YOUR OBJECTIVE> Go through the records and transcribe them exactly, passing over any picture.

DATA LISTING>
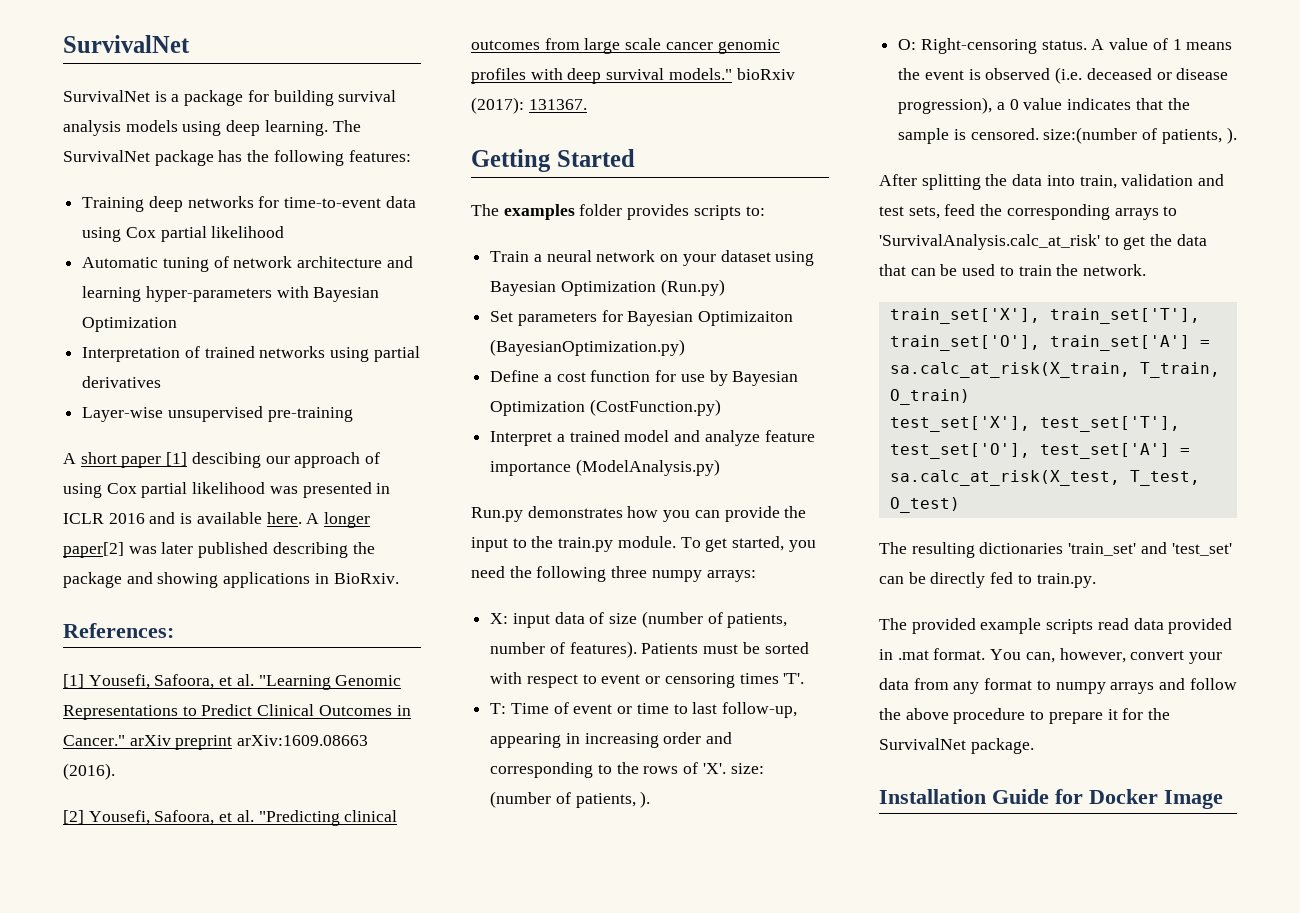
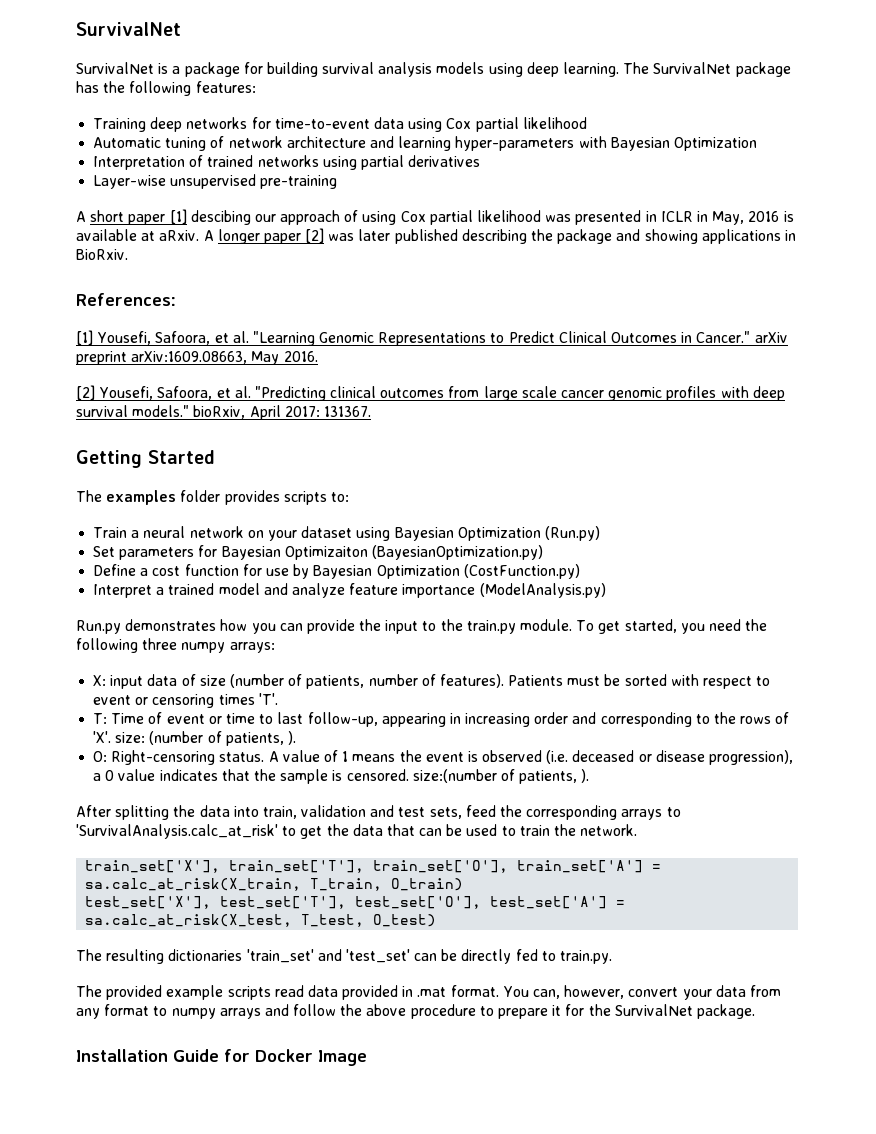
[108,512,371,528] [63,542,124,558] 2016 and is available here. A longer paper[2] -> [696,211,794,225] [76,228,325,244] in May, 2016 is available at aRxiv. A longer paper [2]
[237,735,369,746] [63,763,115,780] arXiv:1609.08663 (2016). -> [131,351,318,365] arXiv:1609.08663, May 2016.
[736,68,795,80] [471,97,524,114] bioRxiv (2017): -> [193,405,320,420] bioRxiv, April 2017:

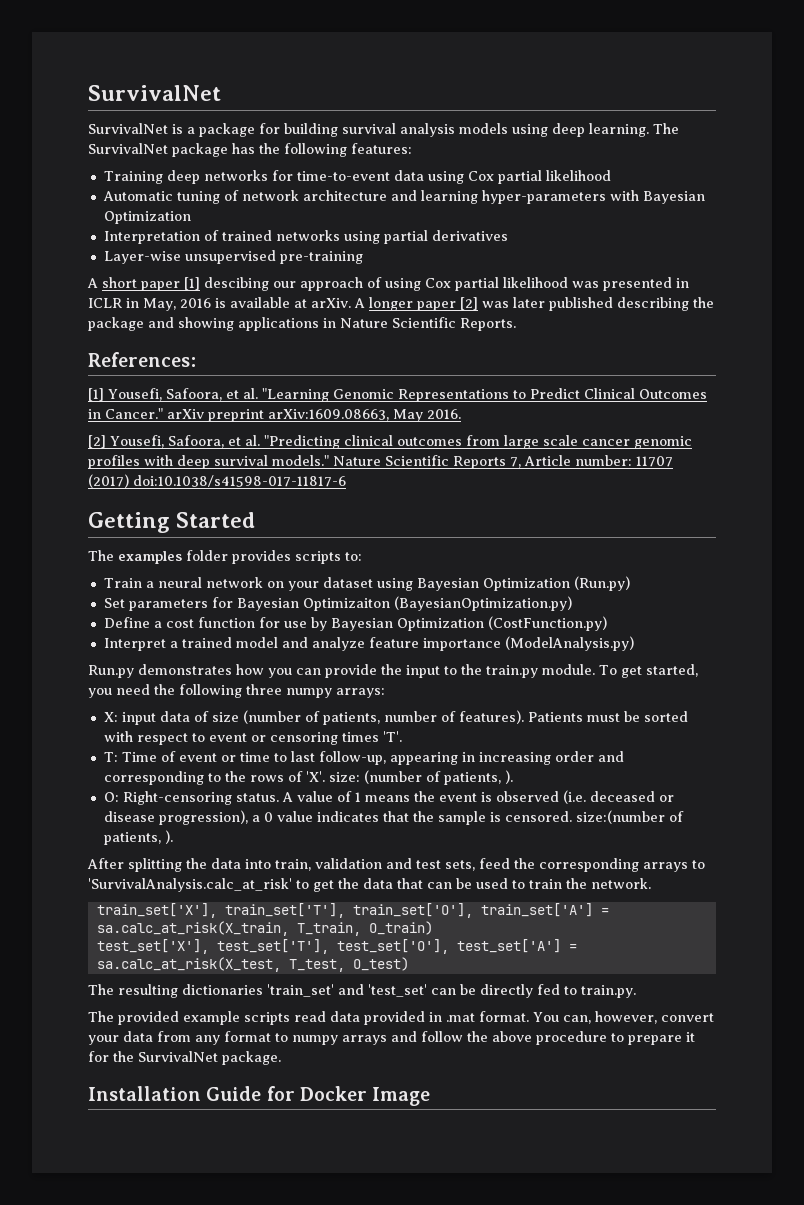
[159,230,200,241] aRxiv. -> [311,298,351,308] arXiv.
[76,249,128,260] BioRxiv. -> [340,317,516,331] Nature Scientific Reports.
[193,405,371,420] bioRxiv, April 2017: 131367. -> [333,455,673,469] [88,474,346,488] Nature Scientific Reports 7, Article number: 11707 (2017) doi:10.1038/s41598-017-11817-6

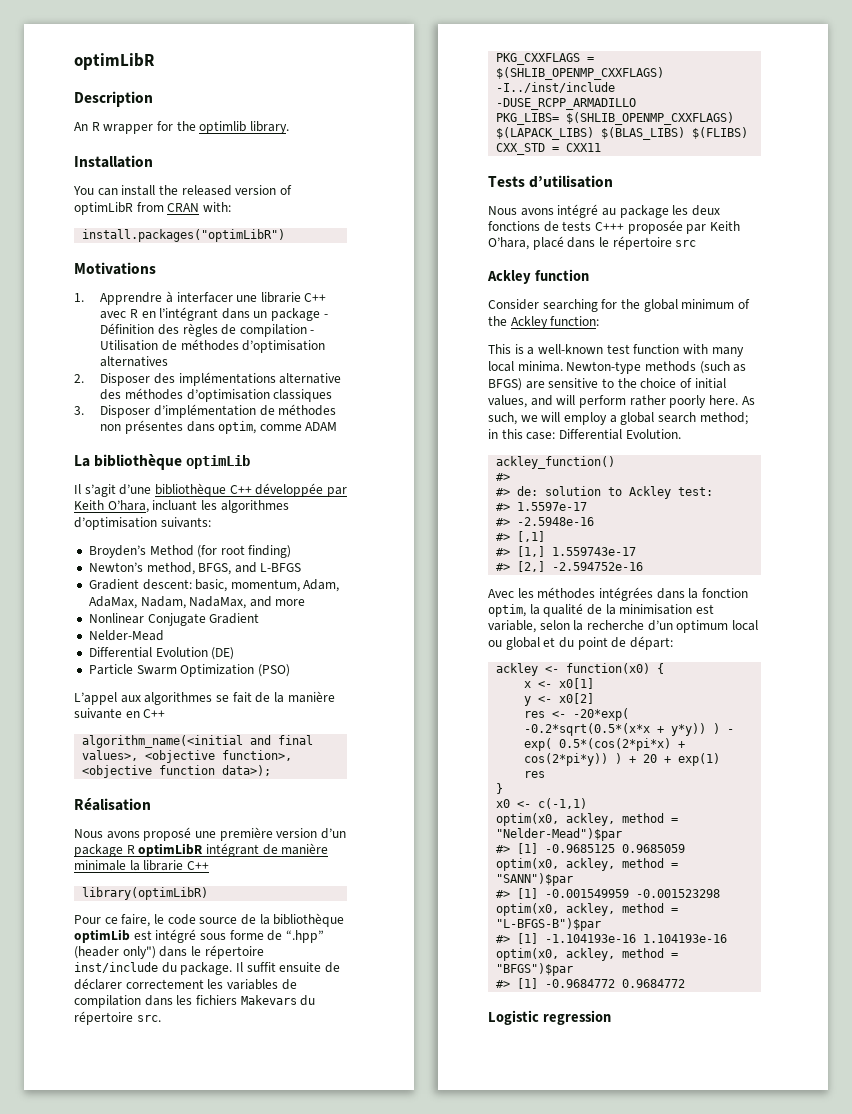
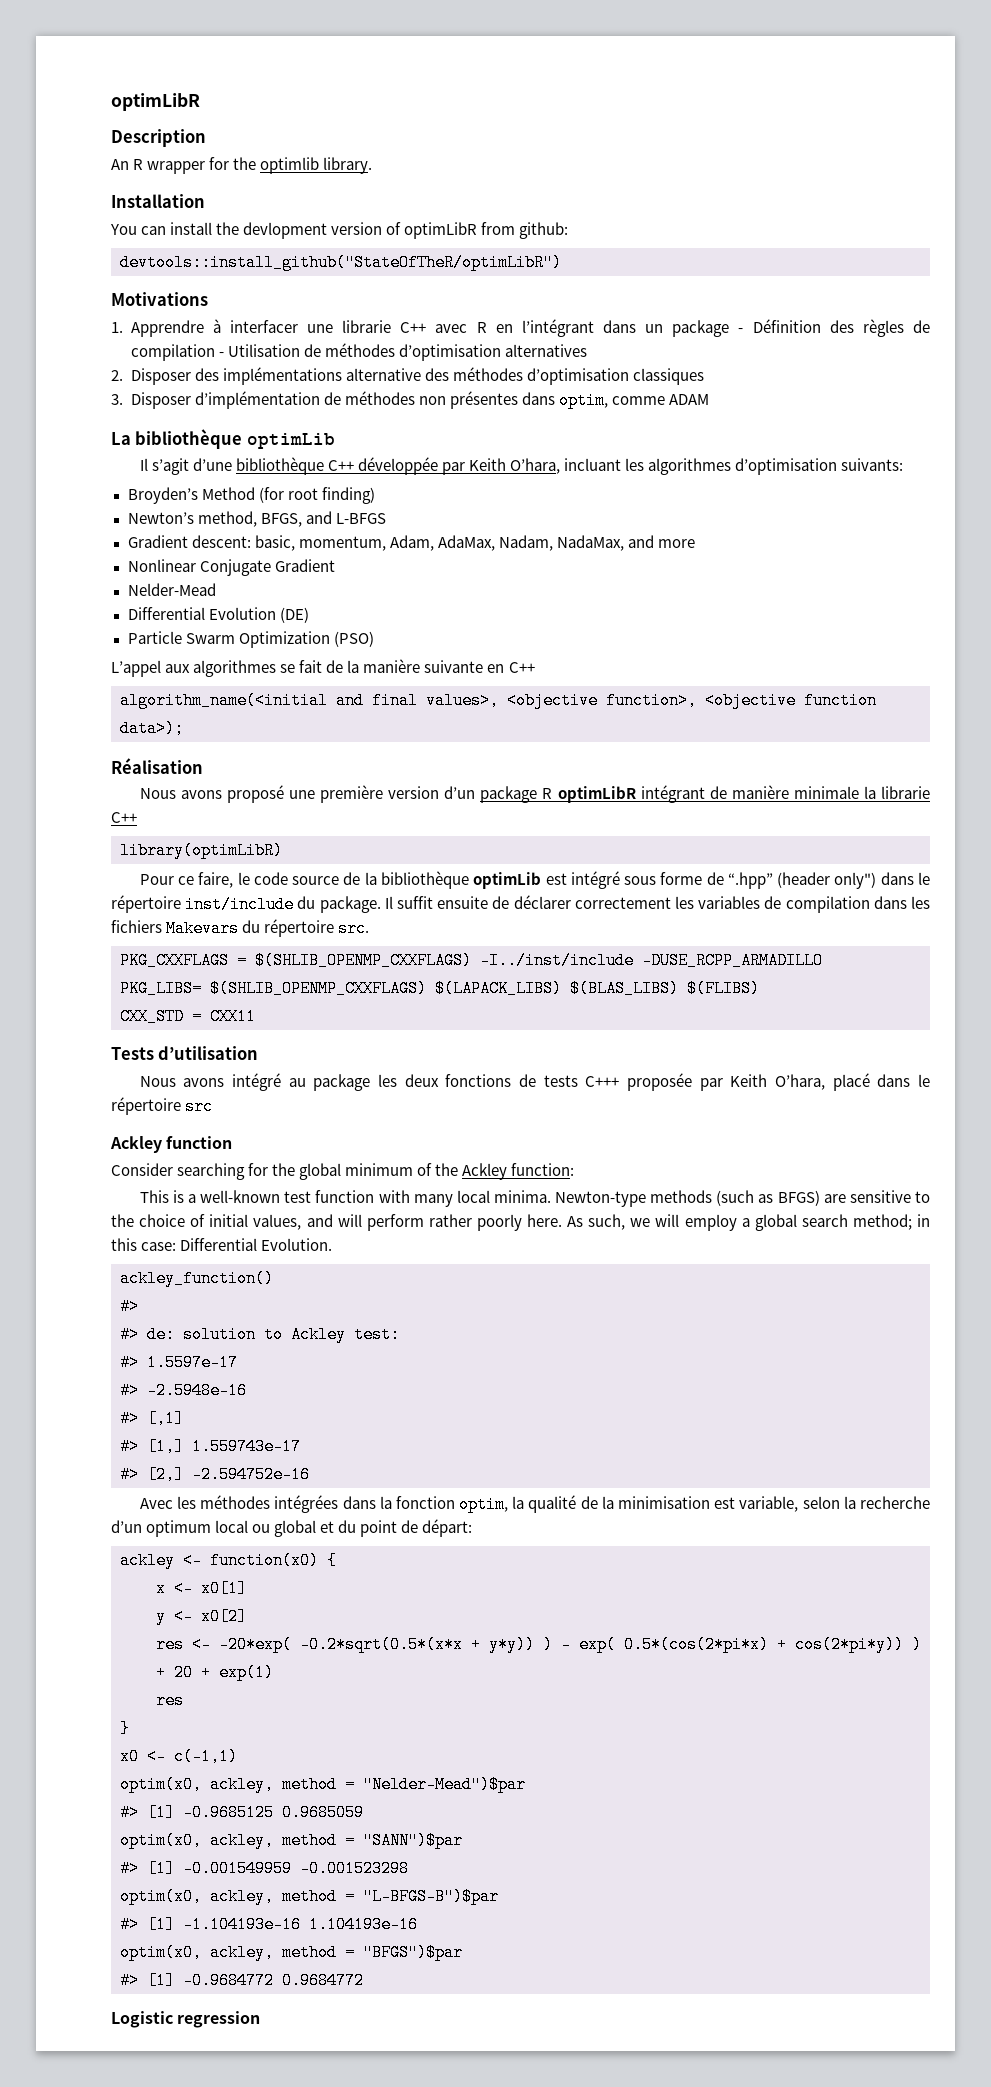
[181,185,232,196] released -> [243,222,328,239] devlopment
[167,202,231,212] [82,229,286,242] CRAN with: // install.packages("optimLibR") -> [519,222,569,239] [120,254,562,271] github: // devtools::install_github("StateOfTheR/optimLibR")

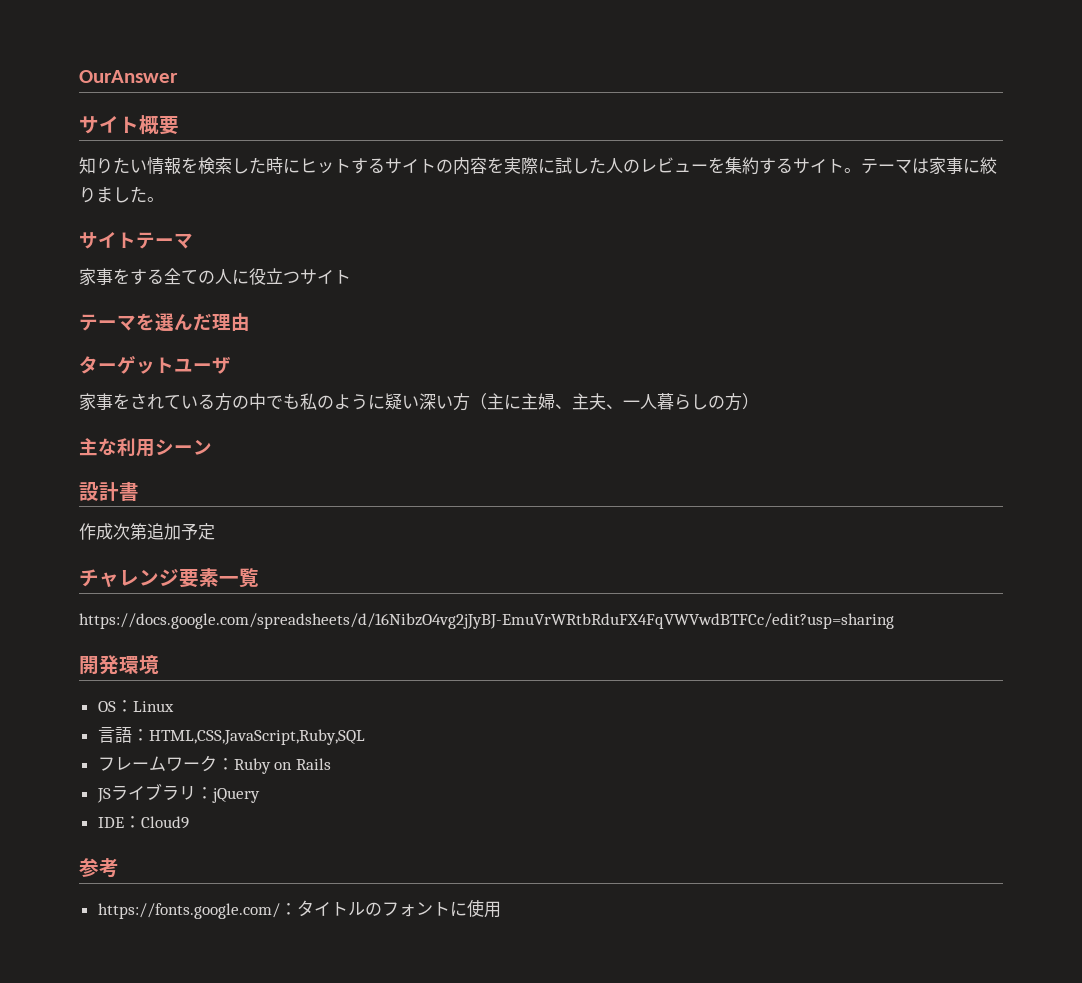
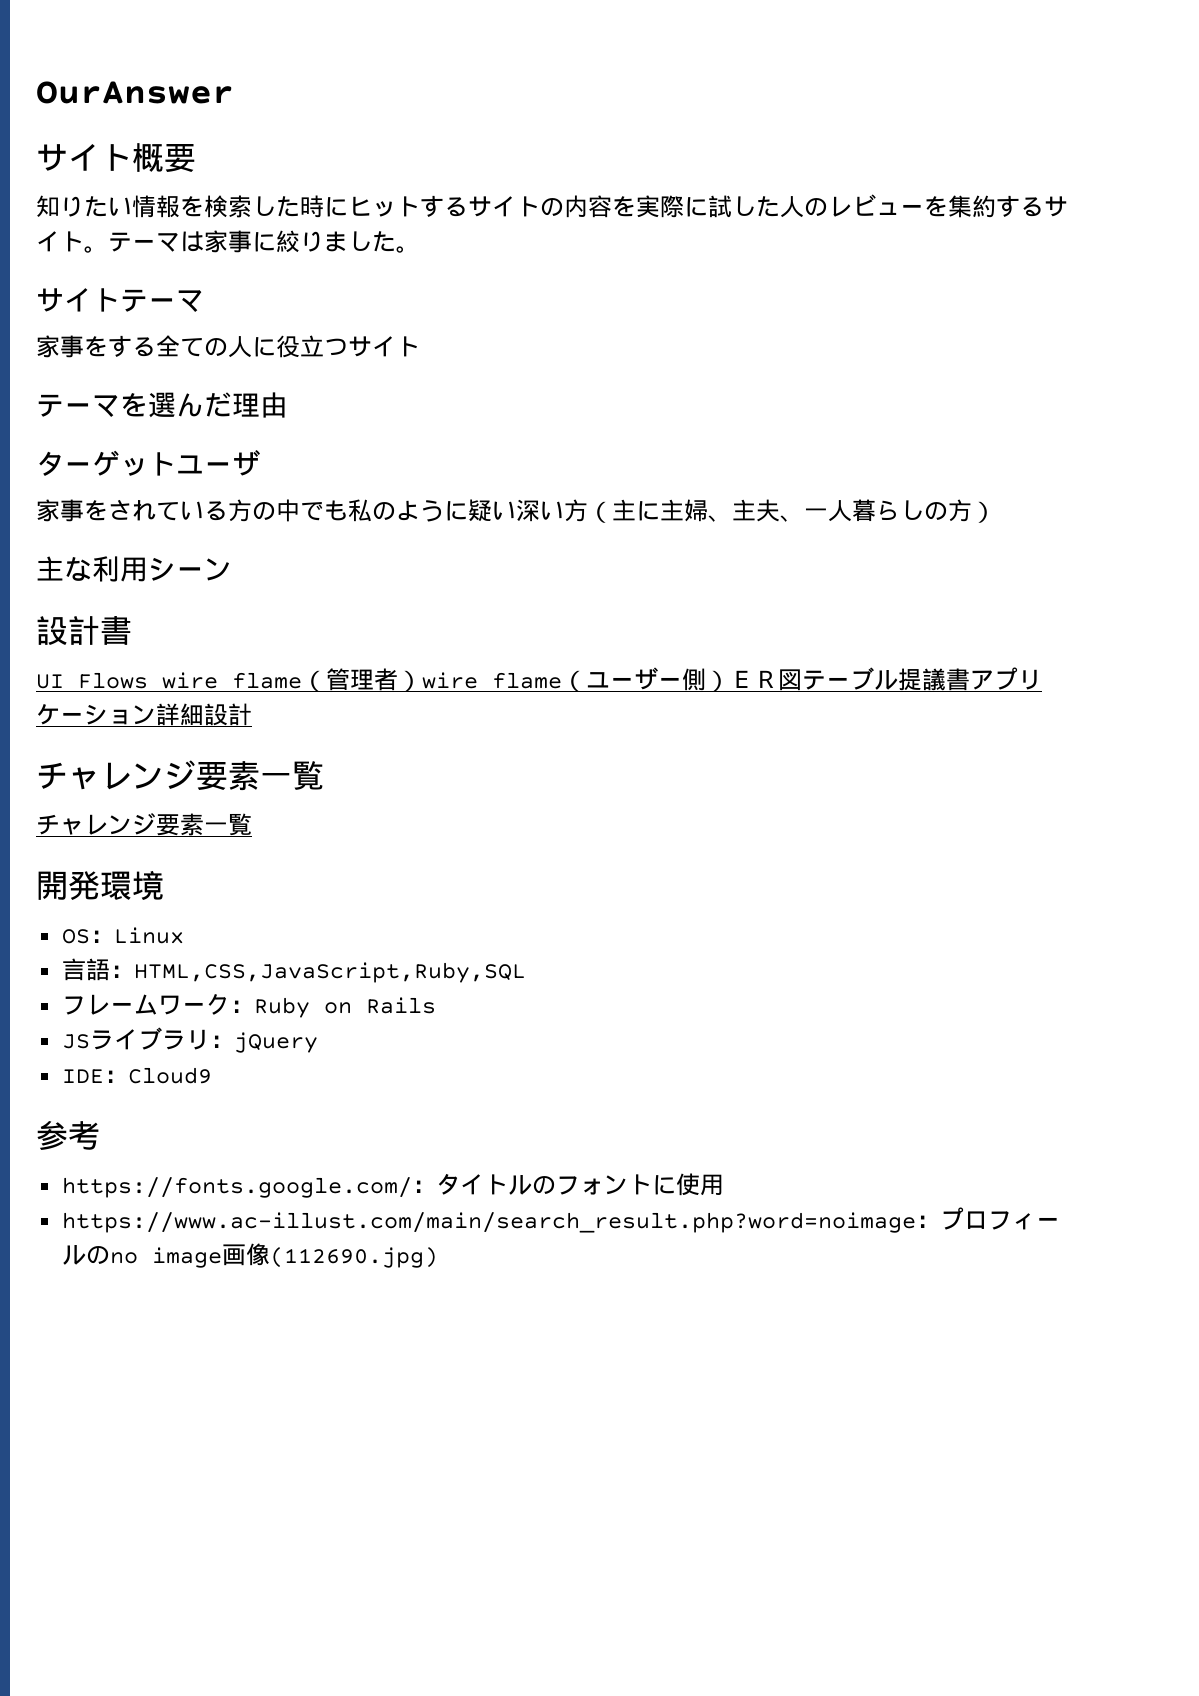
[79,523,215,540] [79,568,259,588] [79,613,894,629] 作成次第追加予定 // チャレンジ要素一覧 // https://docs.google.com/spreadsheets/d/16NibzO4vg2jJyBJ-EmuVrWRtbRduFX4FqVWVwdBTFCc/edit?usp=sharing -> [36,667,1042,692] [36,703,252,726] [36,760,324,791] [36,813,252,836] UI Flows wire flame（管理者）wire flame（ユーザー側）ＥＲ図テーブル提議書アプリケーション詳細設計 // チャレンジ要素一覧 // チャレンジ要素一覧
(501, 909) none -> [61,1207,1060,1233] [61,1243,438,1268] // https://www.ac-illust.com/main/search_result.php?word=noimage：プロフィールのno image画像(112690.jpg)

EXERCISE RESULT>
[108,512,371,528] [63,542,124,558] 2016 and is available here. A longer paper[2] -> [696,211,794,225] [76,228,325,244] in May, 2016 is available at aRxiv. A longer paper [2]
[237,735,369,746] [63,763,115,780] arXiv:1609.08663 (2016). -> [131,351,318,365] arXiv:1609.08663, May 2016.
[736,68,795,80] [471,97,524,114] bioRxiv (2017): -> [193,405,320,420] bioRxiv, April 2017:

[159,230,200,241] aRxiv. -> [311,298,351,308] arXiv.
[76,249,128,260] BioRxiv. -> [340,317,516,331] Nature Scientific Reports.
[193,405,371,420] bioRxiv, April 2017: 131367. -> [333,455,673,469] [88,474,346,488] Nature Scientific Reports 7, Article number: 11707 (2017) doi:10.1038/s41598-017-11817-6

[181,185,232,196] released -> [243,222,328,239] devlopment
[167,202,231,212] [82,229,286,242] CRAN with: // install.packages("optimLibR") -> [519,222,569,239] [120,254,562,271] github: // devtools::install_github("StateOfTheR/optimLibR")

[79,523,215,540] [79,568,259,588] [79,613,894,629] 作成次第追加予定 // チャレンジ要素一覧 // https://docs.google.com/spreadsheets/d/16NibzO4vg2jJyBJ-EmuVrWRtbRduFX4FqVWVwdBTFCc/edit?usp=sharing -> [36,667,1042,692] [36,703,252,726] [36,760,324,791] [36,813,252,836] UI Flows wire flame（管理者）wire flame（ユーザー側）ＥＲ図テーブル提議書アプリケーション詳細設計 // チャレンジ要素一覧 // チャレンジ要素一覧
(501, 909) none -> [61,1207,1060,1233] [61,1243,438,1268] // https://www.ac-illust.com/main/search_result.php?word=noimage：プロフィールのno image画像(112690.jpg)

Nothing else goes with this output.